Fauci also took issue with a conservative opinion writer grousing that his “massive” $400,000+ yearly pension “should also offend the sensibilities of Americans,” wondering where the author got that figure.

“I mean, would you please have him call me up and tell me where they got that number?” Fauci asked Cavuto, adding that he’d be “very, very surprised” if his annual pension was that high.

“So to be honest with you totally, I don’t even know what it is,” Fauci insisted. “Some newspaper pulls it out of their ear and starts talking about it; I don’t know what they’re talking about.”

The president’s chief medical adviser went on to refute the notion that he “shut down” the nation during the early days of the pandemic, noting that he “didn’t recommend shutting everything down.” Asked whether he regretted if shutdowns went too far, especially with schools, Fauci claimed he was “one of the people that said we have to do everything we can to get the children back in school.”

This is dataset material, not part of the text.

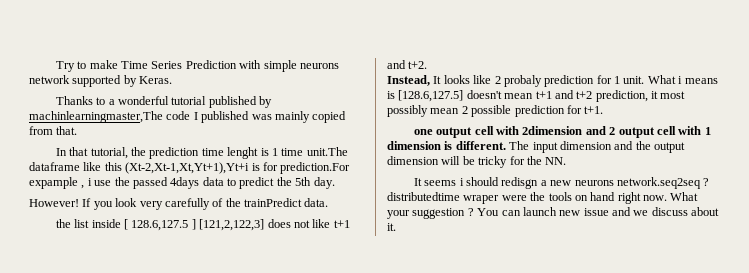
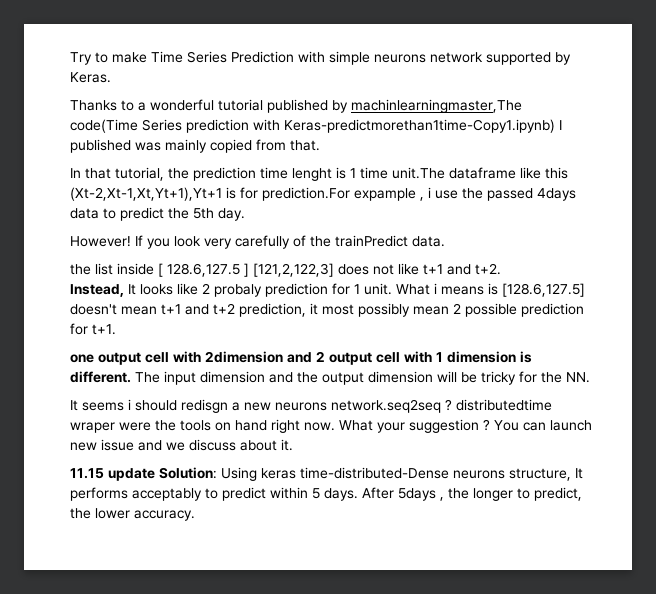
- Thanks to a wonderful tutorial published by machinlearningmaster,The code I published was mainly copied from that.
+ Thanks to a wonderful tutorial published by machinlearningmaster,The code(Time Series prediction with Keras-predictmorethan1time-Copy1.ipynb) I published was mainly copied from that.
- In that tutorial, the prediction time lenght is 1 time unit.The dataframe like this (Xt-2,Xt-1,Xt,Yt+1),Yt+i is for prediction.For expample , i use the passed 4days data to predict the 5th day.
+ In that tutorial, the prediction time lenght is 1 time unit.The dataframe like this (Xt-2,Xt-1,Xt,Yt+1),Yt+1 is for prediction.For expample , i use the passed 4days data to predict the 5th day.
+ 11.15 update Solution: Using keras time-distributed-Dense neurons structure, It performs acceptably to predict within 5 days. After 5days , the longer to predict, the lower accuracy.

Fauci, however, really pushed back when Cavuto brought up the origins of COVID-19 and whether the doctor was too dismissive of the theory that the virus was developed via research grants from the National Institute of Health, and eventually leaked out of a lab in Wuhan.

“This is revisionistic history,” Fauci snapped back. “I’ve always had an open mind and said from the get-go, we should keep an open mind as to the origin. As more and more data came in, including now recent papers from highly qualified virologists from many different countries have shown that it is much more likely that it’s a natural occurrence.”

He continued: “The viruses that they were dealing with, anyone that knows even a little bit about virology will tell you that it would be molecularly impossible for those viruses to have turned into, either accidentally or deliberately, SARS-COVID-2. People seem to disregard that and go on with a wide variety of conspiracy theories.”

Cavuto wrapped up the interview by noting that critics feel that Fauci has been “very dismissive” of their criticisms and “didn’t entertain their worries about their fears,” wondering if the Presidential Medal of Freedom winner would care to respond.

“Neil, thank you for giving me the opportunity. You're a fair guy. If somebody says something that scientifically is incorrect and I disagree with them, I’ve become the adversary,” Fauci reacted.

“If somebody says that hydroxychloroquine works and is the miracle cure and I say it’s not, then I’m the bad guy to some people. When in fact it never did work, and it doesn’t work now,” he concluded.

Of course, this was an unsubtle shot at Trump and his allies, who in the early months of the pandemic obsessively pushed the anti-malaria drug as a cure-all even though it was repeatedly found to be ineffective against COVID-19.